A young neighborhood girl is found dead early in the book.
The book deals with the murder of a child and the psychological abuse of a minor by a police figure. The approach is direct and secular. The resolution is famously bleak and ambiguous, offering no easy comfort or traditional justice.
A thoughtful, mature middle or high schooler who enjoys psychological thrillers and is starting to develop a skeptical or critical eye toward social systems and authority.
Parents should read the final interrogation scenes (the latter third of the book) as they are emotionally intense. Context about the Fifth Amendment and how interrogations work in real life would be beneficial. The moment when Jason, feeling small and desperate to please, begins to doubt his own memory and starts agreeing with the interrogator's lies.

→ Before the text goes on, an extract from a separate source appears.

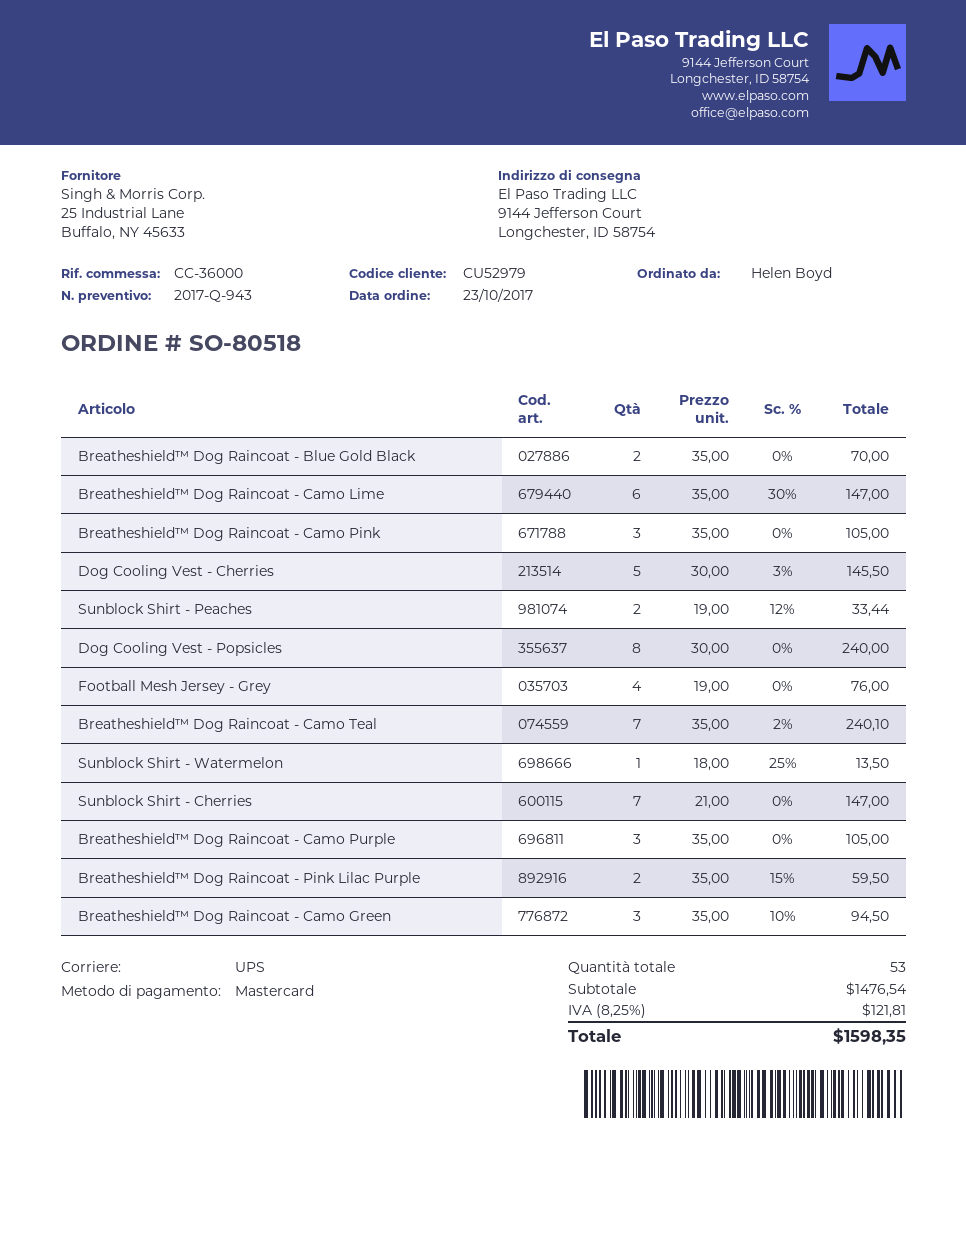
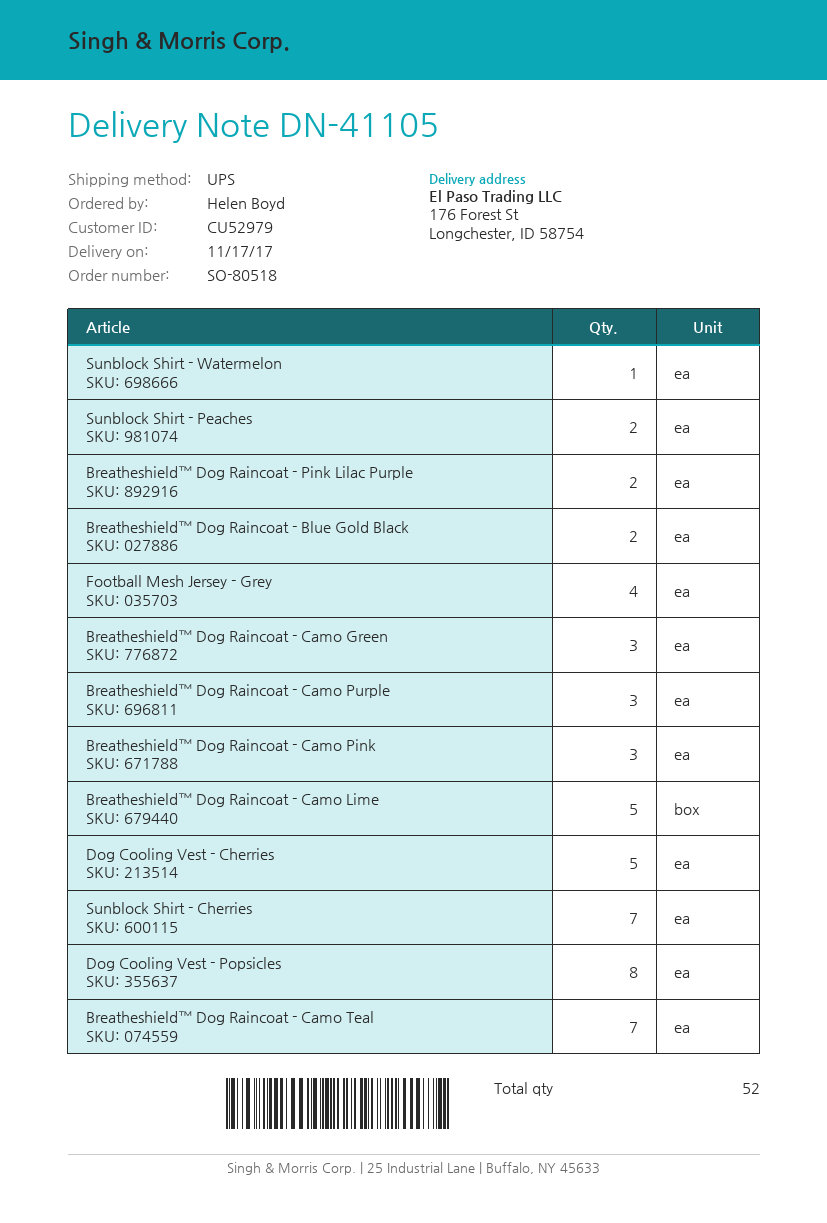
ship to: 9144 Jefferson Court, Longchester, ID 58754 -> 176 Forest St, Longchester, ID 58754
Breatheshield™ Dog Raincoat - Camo Lime: 6 -> 5
total quantity: 53 -> 52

Younger readers (12-13) will feel the raw fear of being trapped by an adult, while older readers (15-17) will better appreciate the nuances of the psychological manipulation and the dark irony of the title.
Unlike most YA thrillers where the teen outsmarts the adult, Cormier refuses to provide a happy ending, making it a stark and unforgettable look at the fragility of truth.
After a seven year old girl is murdered, 12 year old Jason Dorrant is called in for questioning because he was the last to see her. The interrogation is conducted by Trent, an expert who believes his own intuition is infallible. Through psychological manipulation and linguistic traps, Trent coerces a confession from a boy who had nothing to do with the crime.
This overview was generated by AI based on the book's content and reviews, and may not capture every nuance.